L’affetto dei suoi cari, la bellezza delle vere amicizie che non si disperdono nell’ora della sofferenza, così come la vicinanza di tante persone a cui, mi risulta, ha donato insegnamenti ed esempi di squisita umanità penso che possano costituire il sollievo e il conforto umano più autentico e offrire un rinnovato attaccamento ai valori più genuini della vita, a cui anche Lei giustamente fa riferimento. È consolante sapere che sta vivendo la sua sofferenza del suo dolore non con un atteggiamento di adirata ribellione, ma come una “prova” della qualità della sua vita morale e del suo desiderio di compiere il bene fino alla fine.

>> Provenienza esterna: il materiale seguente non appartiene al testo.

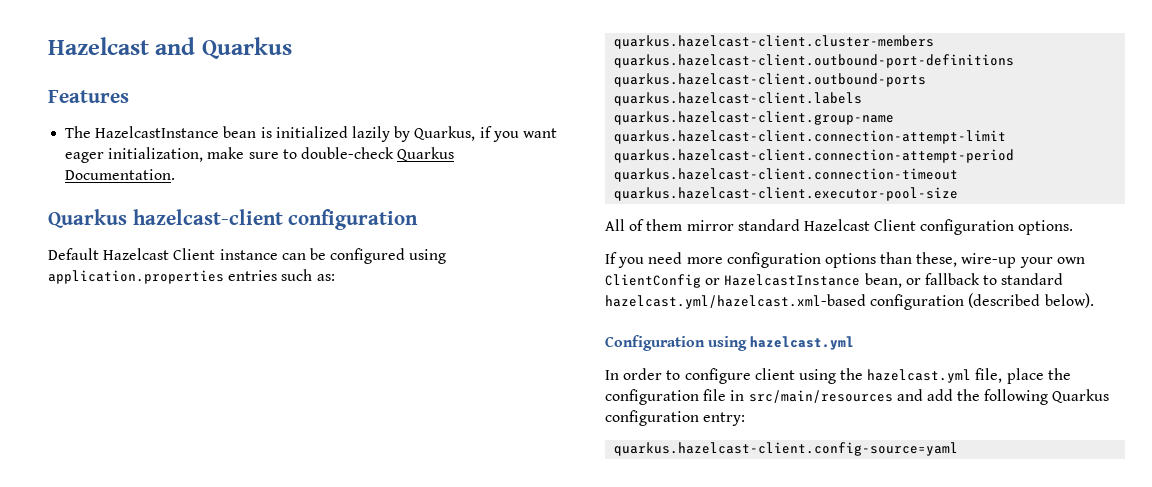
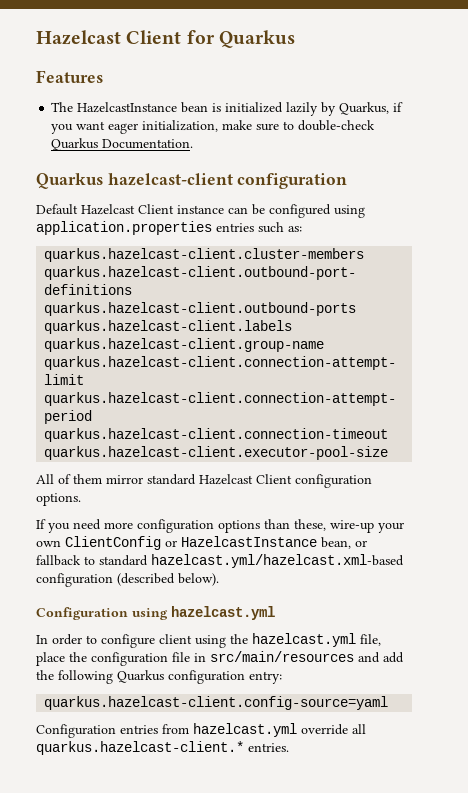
- Hazelcast and Quarkus
+ Hazelcast Client for Quarkus
+ Configuration entries from hazelcast.yml override all quarkus.hazelcast-client.* entries.

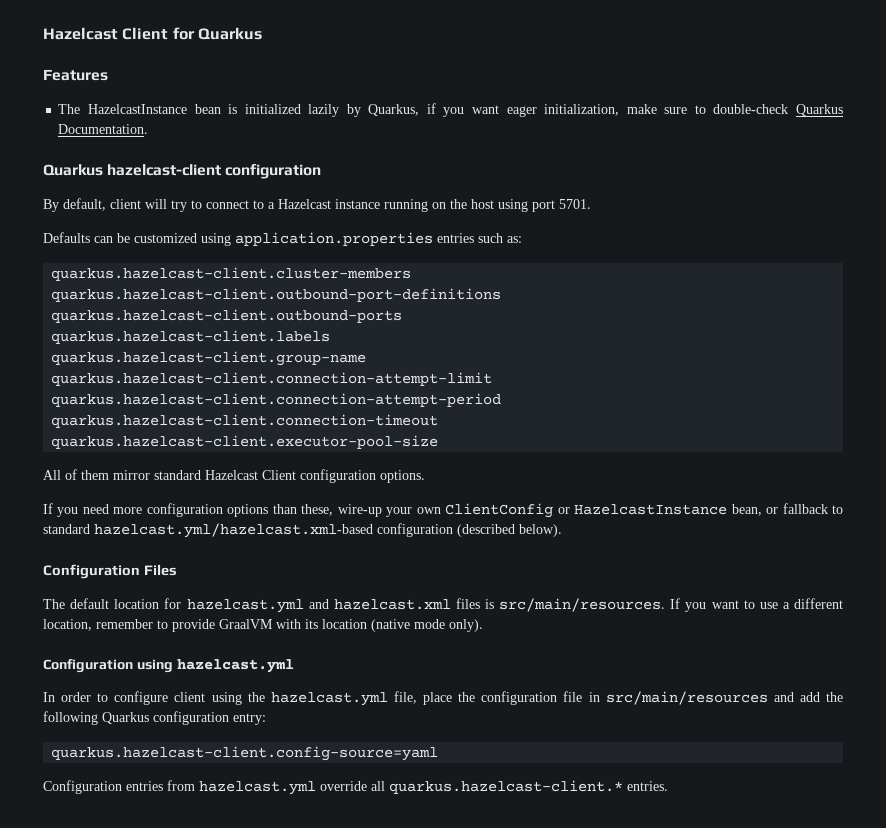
- Default Hazelcast Client instance can be configured using application.properties entries such as:
+ By default, client will try to connect to a Hazelcast instance running on the host using port 5701.
+ Defaults can be customized using application.properties entries such as:
+ Configuration Files
+ The default location for hazelcast.yml and hazelcast.xml files is src/main/resources. If you want to use a different location, remember to provide GraalVM with its location (native mode only).

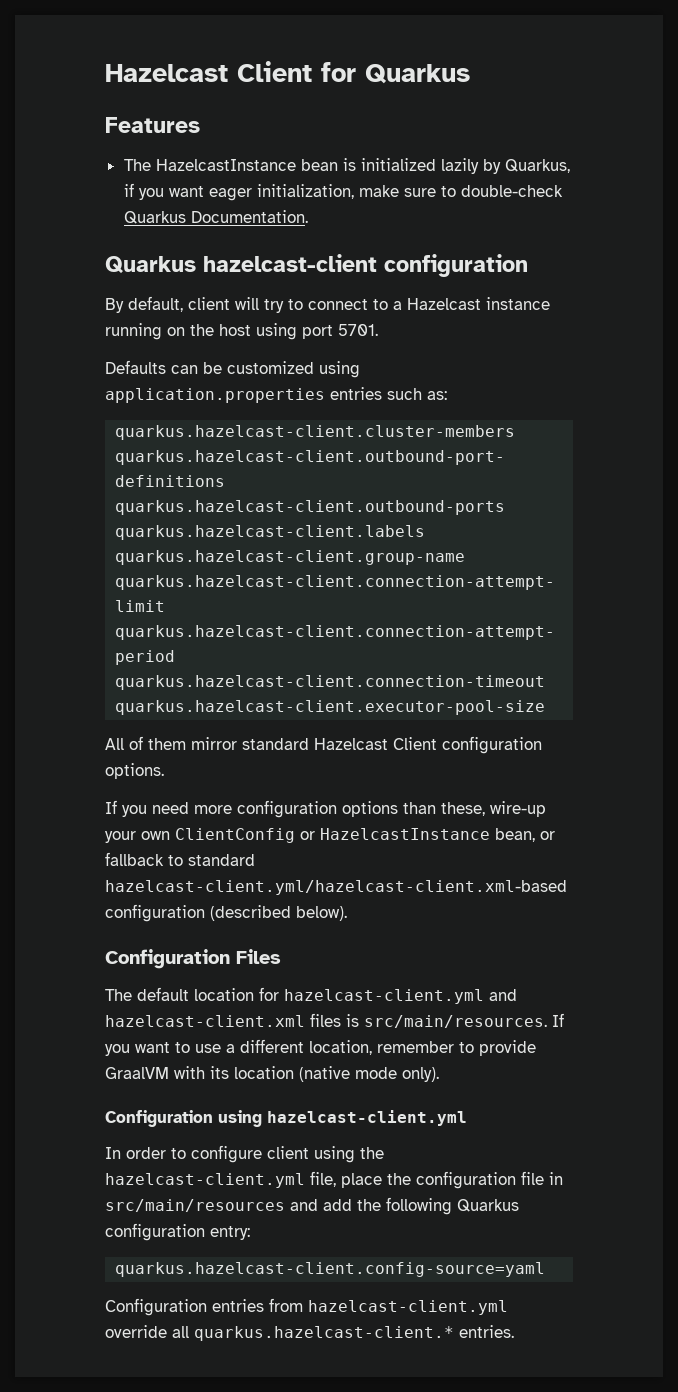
- If you need more configuration options than these, wire-up your own ClientConfig or HazelcastInstance bean, or fallback to standard hazelcast.yml/hazelcast.xml-based configuration (described below).
+ If you need more configuration options than these, wire-up your own ClientConfig or HazelcastInstance bean, or fallback to standard hazelcast-client.yml/hazelcast-client.xml-based configuration (described below).
- The default location for hazelcast.yml and hazelcast.xml files is src/main/resources.
+ The default location for hazelcast-client.yml and hazelcast-client.xml files is src/main/resources.
- Configuration using hazelcast.yml
+ Configuration using hazelcast-client.yml
- In order to configure client using the hazelcast.yml file, place the configuration file in src/main/resources and add the following Quarkus configuration entry:
+ In order to configure client using the hazelcast-client.yml file, place the configuration file in src/main/resources and add the following Quarkus configuration entry:
- Configuration entries from hazelcast.yml override all quarkus.hazelcast-client.* entries.
+ Configuration entries from hazelcast-client.yml override all quarkus.hazelcast-client.* entries.

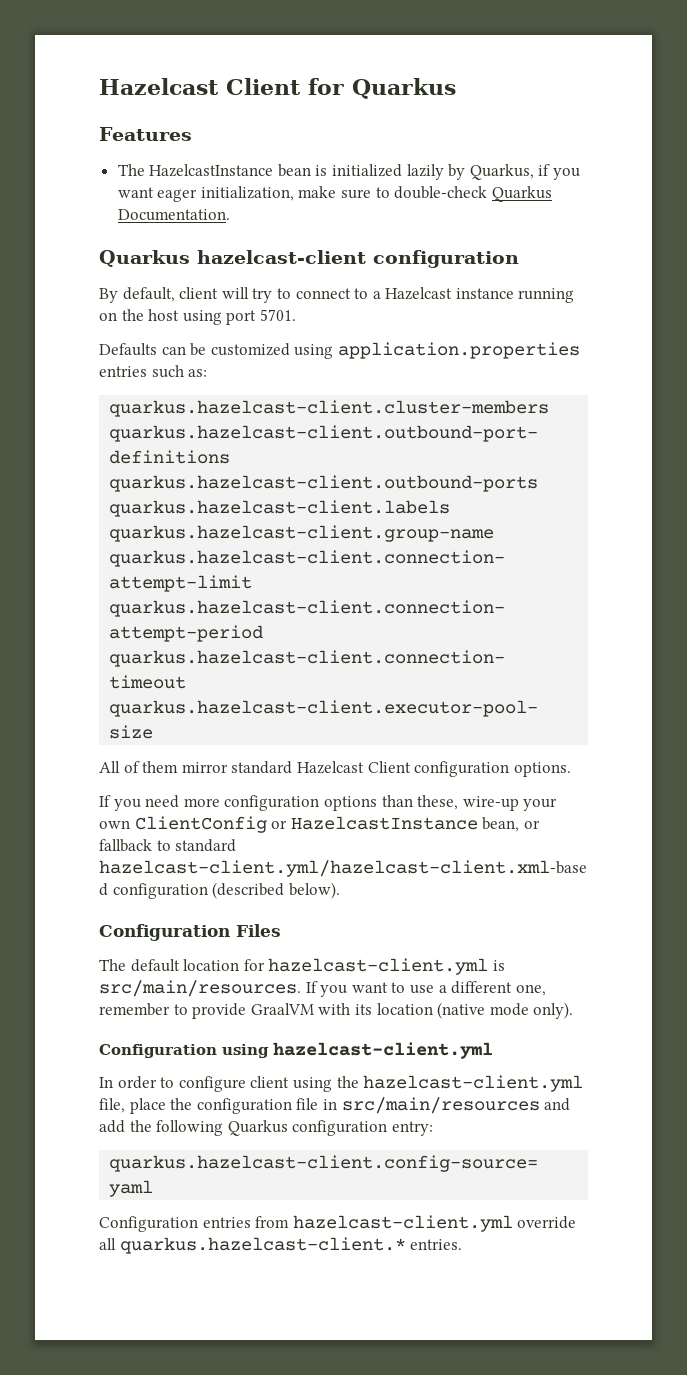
- The default location for hazelcast-client.yml and hazelcast-client.xml files is src/main/resources.
+ The default location for hazelcast-client.yml is src/main/resources.
- If you want to use a different location, remember to provide GraalVM with its location (native mode only).
+ If you want to use a different one, remember to provide GraalVM with its location (native mode only).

In questo, la sua esperienza – mi permetta di dirglielo – si rassomiglia a quella di Giobbe, il quale, proprio nel suo stato di massima angoscia e dolore si apre al colloquio con il suo Dio e Creatore e Gli dice: “Prima ti avevo conosciuto per sentito dire, ma ora i miei occhi ti contemplano” (Giobbe 42,5).

Da laico non credente, Lei si è richiamato alla supremazia dei valori etici. Sono proprio tali valori che permettono l’incontro autentico con noi stessi, con gli altri e con il mistero e rendono degna ogni vita. Davanti alla malattia e alla sofferenza, il cristiano ha poche parole da dire. Egli osa dirigersi a colui che per amore si è lasciato inchiodare sul legno della croce, luogo in cui egli ha sperimentato la massima umiliazione, l’estrema sofferenza fisica e il senso più profondo di solitudine. Nell’immenso dolore dell’uomo-Dio è racchiuso ogni dolore, anche il più assurdo di ogni essere umano: anche il suo.

Desidero, infine, rivolgere un pensiero affettuoso ai suoi cari, ai suoi amici e a tutti coloro che l’assistono, perché essi sono i veri samaritani che leniscono le ferite e restituiscono dignità all’umana esistenza.

Nel manifestarLe la mia personale vicinanza, La saluto cordialmente.